#### To do
Everything from the line that has "[68,534,86,549] 4. -> [66,495,83,510] 5." to the last line of the listing must be repeated exactly, and nothing more; omit the pictures.

"""

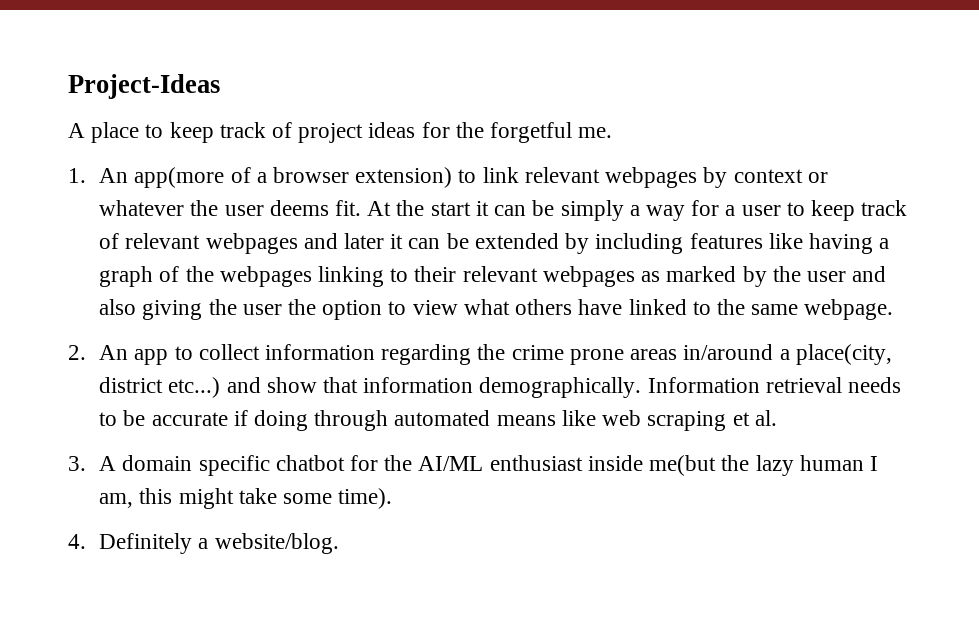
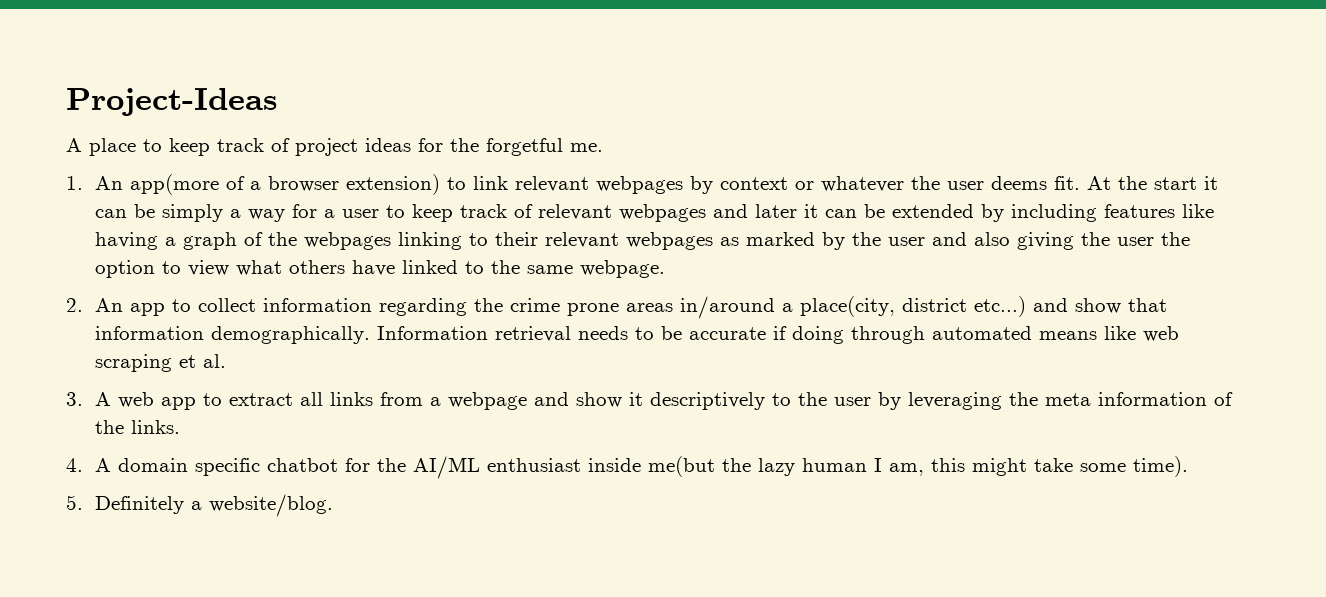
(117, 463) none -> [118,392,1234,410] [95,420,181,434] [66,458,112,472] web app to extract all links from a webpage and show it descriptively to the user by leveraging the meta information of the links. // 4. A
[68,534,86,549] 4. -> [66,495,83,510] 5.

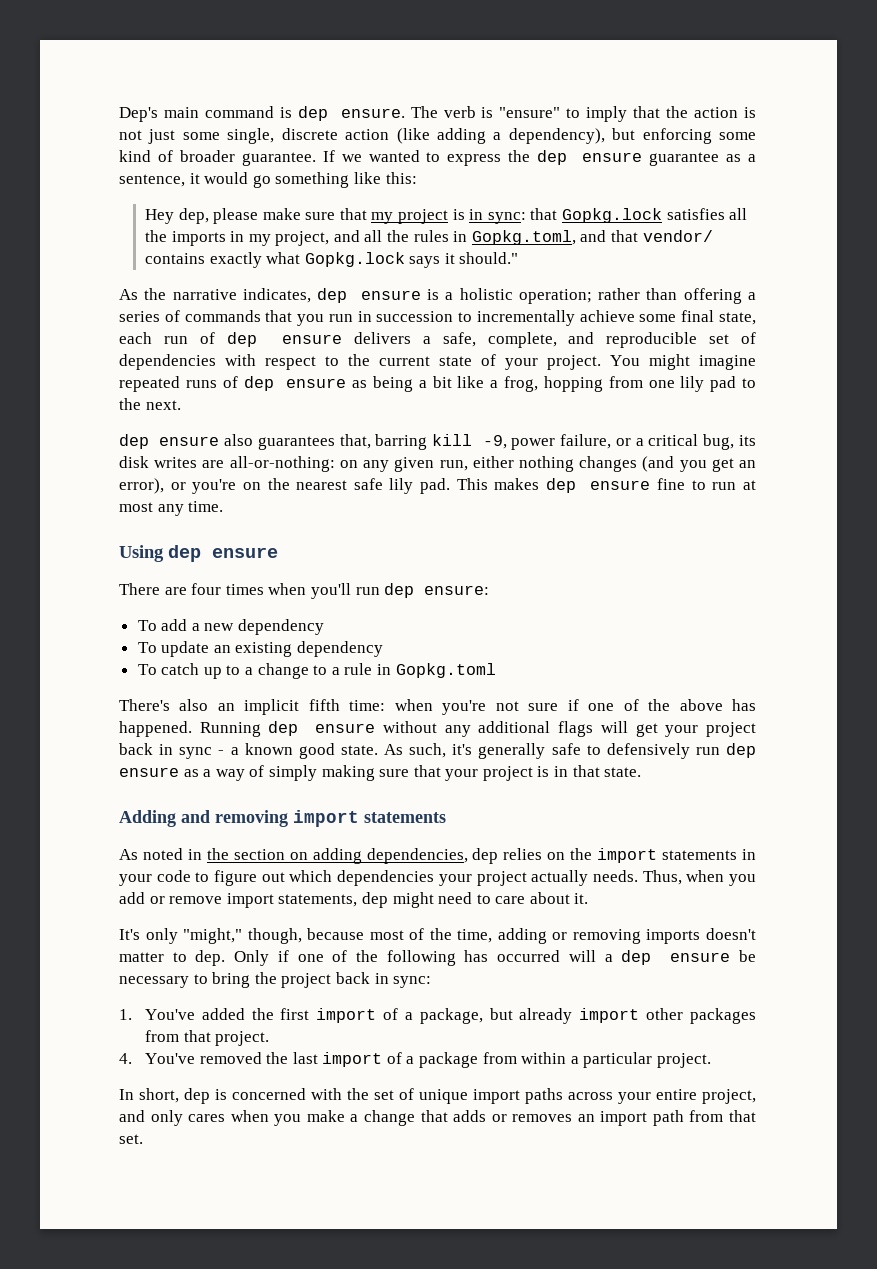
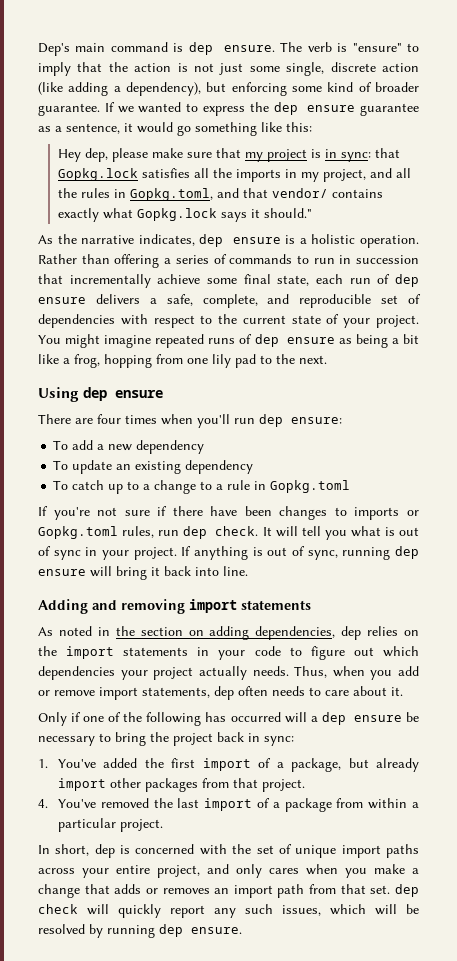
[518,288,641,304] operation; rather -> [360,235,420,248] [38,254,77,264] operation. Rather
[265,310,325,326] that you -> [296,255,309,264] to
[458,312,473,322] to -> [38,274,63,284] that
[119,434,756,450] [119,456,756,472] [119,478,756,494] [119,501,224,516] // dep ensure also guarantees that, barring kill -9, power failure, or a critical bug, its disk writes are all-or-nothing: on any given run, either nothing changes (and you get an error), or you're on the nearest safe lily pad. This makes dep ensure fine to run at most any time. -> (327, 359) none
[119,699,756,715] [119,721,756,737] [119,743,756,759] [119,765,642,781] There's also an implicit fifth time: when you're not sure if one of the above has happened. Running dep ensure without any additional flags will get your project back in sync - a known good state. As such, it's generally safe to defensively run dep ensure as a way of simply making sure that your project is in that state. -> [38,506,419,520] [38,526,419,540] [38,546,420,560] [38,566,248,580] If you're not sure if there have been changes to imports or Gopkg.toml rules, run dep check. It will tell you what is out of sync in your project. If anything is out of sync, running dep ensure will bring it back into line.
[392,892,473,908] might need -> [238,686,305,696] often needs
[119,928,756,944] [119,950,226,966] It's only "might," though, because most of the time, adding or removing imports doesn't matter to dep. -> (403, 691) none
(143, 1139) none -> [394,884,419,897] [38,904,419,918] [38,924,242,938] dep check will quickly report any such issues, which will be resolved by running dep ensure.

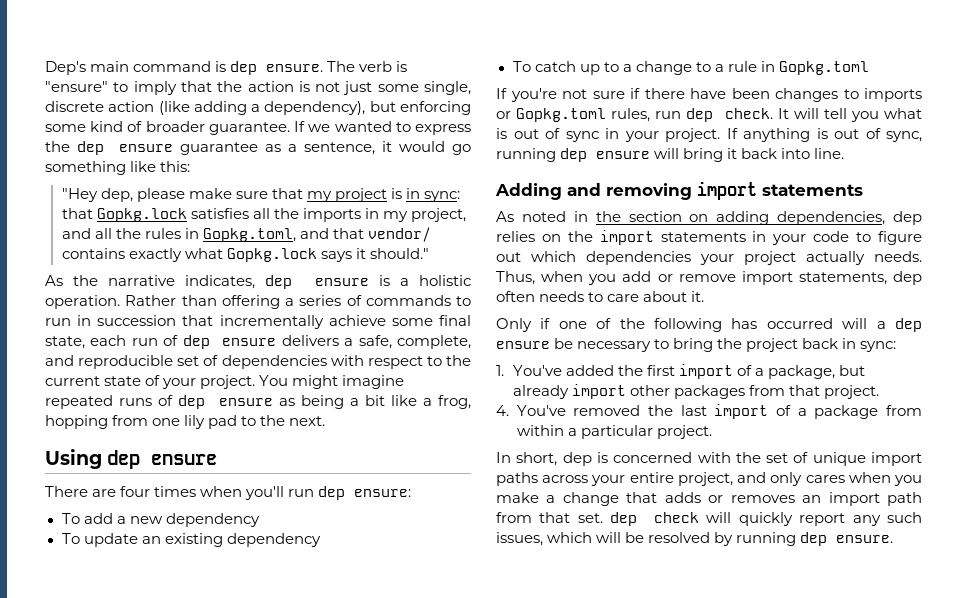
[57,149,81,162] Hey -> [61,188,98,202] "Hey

"""

#### Your response
[68,534,86,549] 4. -> [66,495,83,510] 5.

[518,288,641,304] operation; rather -> [360,235,420,248] [38,254,77,264] operation. Rather
[265,310,325,326] that you -> [296,255,309,264] to
[458,312,473,322] to -> [38,274,63,284] that
[119,434,756,450] [119,456,756,472] [119,478,756,494] [119,501,224,516] // dep ensure also guarantees that, barring kill -9, power failure, or a critical bug, its disk writes are all-or-nothing: on any given run, either nothing changes (and you get an error), or you're on the nearest safe lily pad. This makes dep ensure fine to run at most any time. -> (327, 359) none
[119,699,756,715] [119,721,756,737] [119,743,756,759] [119,765,642,781] There's also an implicit fifth time: when you're not sure if one of the above has happened. Running dep ensure without any additional flags will get your project back in sync - a known good state. As such, it's generally safe to defensively run dep ensure as a way of simply making sure that your project is in that state. -> [38,506,419,520] [38,526,419,540] [38,546,420,560] [38,566,248,580] If you're not sure if there have been changes to imports or Gopkg.toml rules, run dep check. It will tell you what is out of sync in your project. If anything is out of sync, running dep ensure will bring it back into line.
[392,892,473,908] might need -> [238,686,305,696] often needs
[119,928,756,944] [119,950,226,966] It's only "might," though, because most of the time, adding or removing imports doesn't matter to dep. -> (403, 691) none
(143, 1139) none -> [394,884,419,897] [38,904,419,918] [38,924,242,938] dep check will quickly report any such issues, which will be resolved by running dep ensure.

[57,149,81,162] Hey -> [61,188,98,202] "Hey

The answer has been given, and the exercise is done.